Vanity Fair and Discovery Channel Partner to Revisit Barry Winchell Story

Tomorrow I will be interviewed by Vanity Fair Magazine for a Discovery Channel documentary program, along with Barry Winchell’s parents, as a followup to their now almost 15 year old article on the murder. That night I will be filmed for inclusion in a Library of Congress project on my own military service, as part of a project featuring several veterans.

I refused to participate in the new story about Barry several times, but was finally persuaded after learning of his parent’s participation. I think some people assume that my entire life is about the events behind the movie “Soldier’s Girl” and that I talk about it all the time… I actually don’t. People bring it up to *me* all the time, which I understand because they feel a great deal of empathy and emotion after seeing the story. Some people also assume that I have made tons of money from the film or the story. I have my letters in writing refusing payment for the film, though eventually I was persuaded to accept some compensation which allowed me to transition more fully into the woman he saw me as. I have been a reluctant participant in the story at every step, but when I do participate it is because I have a chance to either honor Barry’s memory or help move things forward for the community. The day I was brought to the network to talk about the interview, I had to go straight home to bed and sleep until the next day. I hope it will be worth it to rehash everything again.

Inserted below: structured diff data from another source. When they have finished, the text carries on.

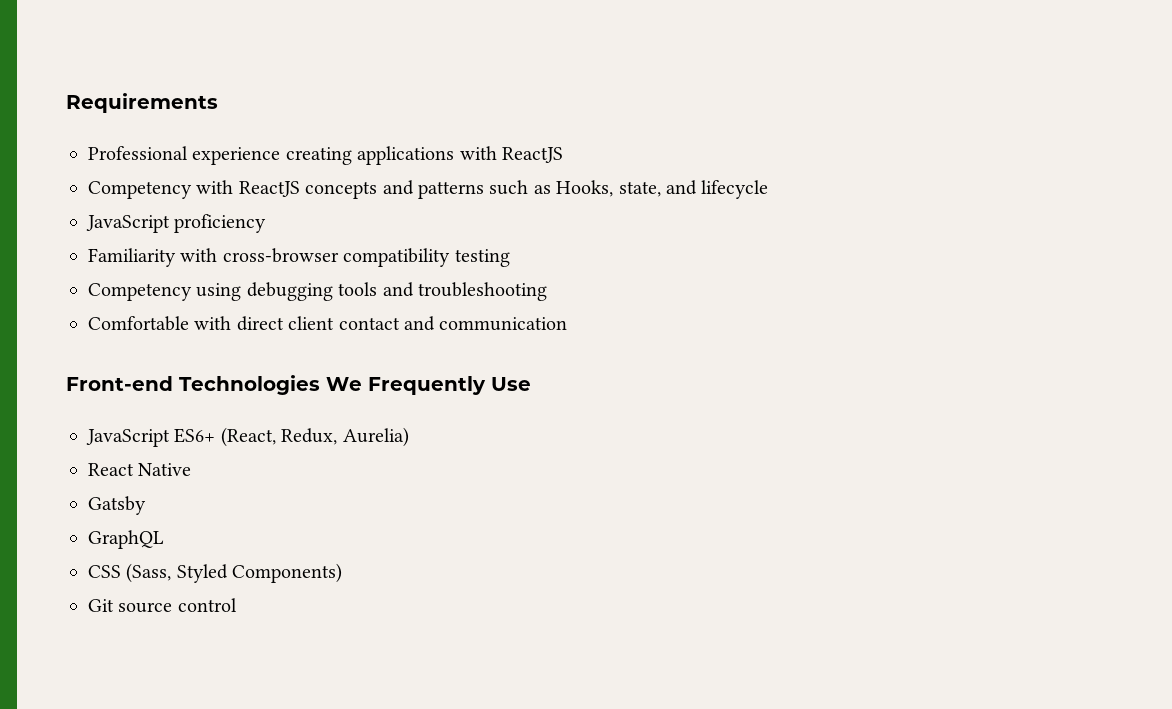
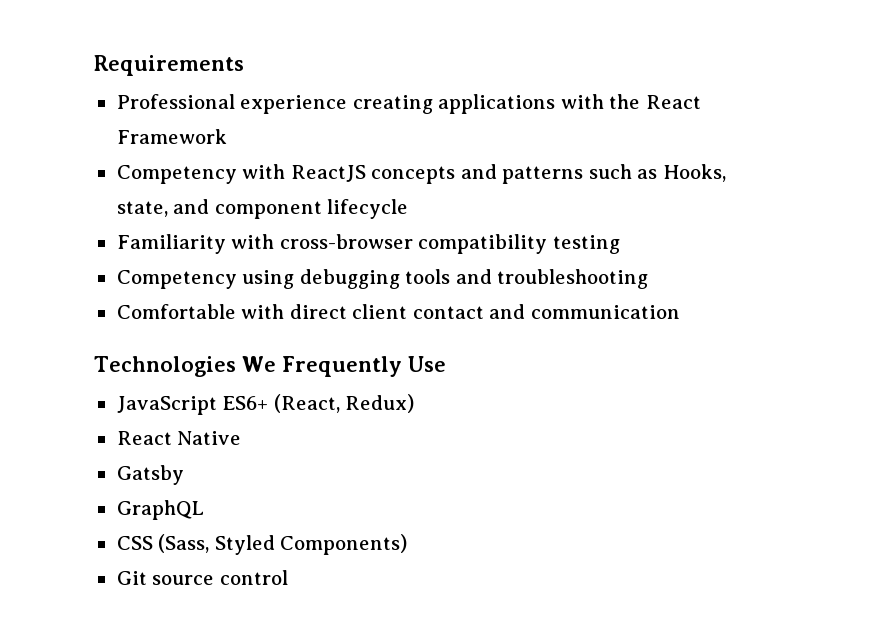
- Professional experience creating applications with ReactJS
+ Professional experience creating applications with the React Framework
- Competency with ReactJS concepts and patterns such as Hooks, state, and lifecycle
+ Competency with ReactJS concepts and patterns such as Hooks, state, and component lifecycle
- JavaScript proficiency
- Front-end Technologies We Frequently Use
+ Technologies We Frequently Use
- JavaScript ES6+ (React, Redux, Aurelia)
+ JavaScript ES6+ (React, Redux)

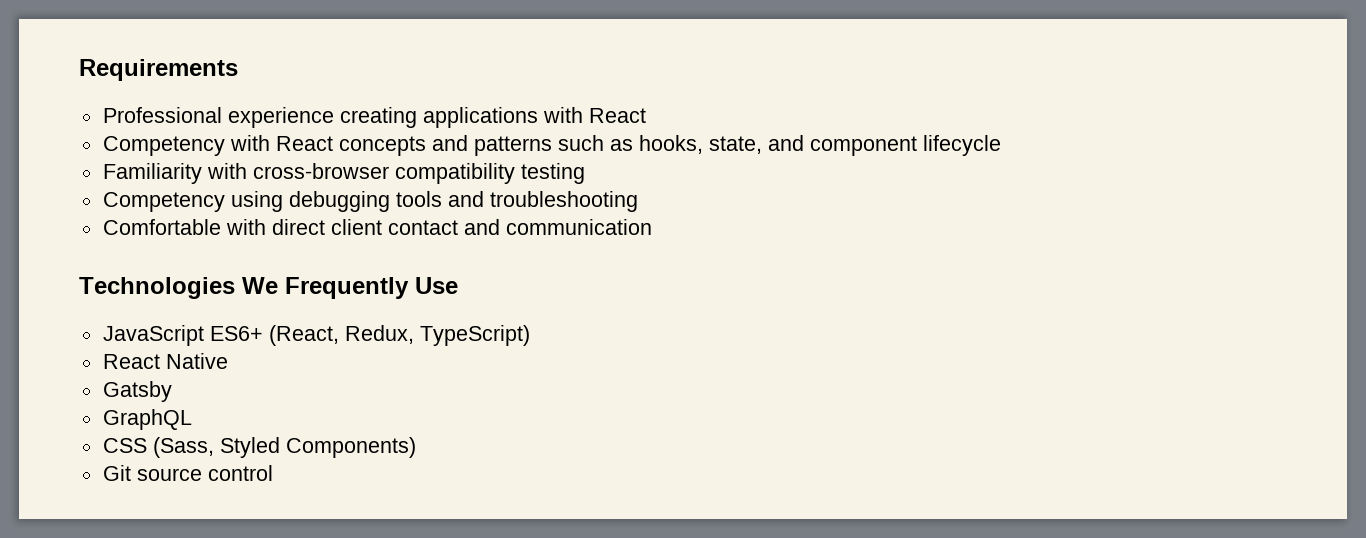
- Professional experience creating applications with the React Framework
+ Professional experience creating applications with React
- Competency with ReactJS concepts and patterns such as Hooks, state, and component lifecycle
+ Competency with React concepts and patterns such as hooks, state, and component lifecycle
- JavaScript ES6+ (React, Redux)
+ JavaScript ES6+ (React, Redux, TypeScript)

On the other hand, I am looking forward to the Library of Congress project. It feels good to talk about my brief four years serving in the pre- and post-DADT military during the first Gulf War. Adventure and youth and self discovery and dealing with draconian oppression all make for interesting storytelling. This is going to be a rollercoaster of a weekend. Thank goodness I have my boyfriend, my friends, and a job singing and making people laugh to occupy my mind this weekend.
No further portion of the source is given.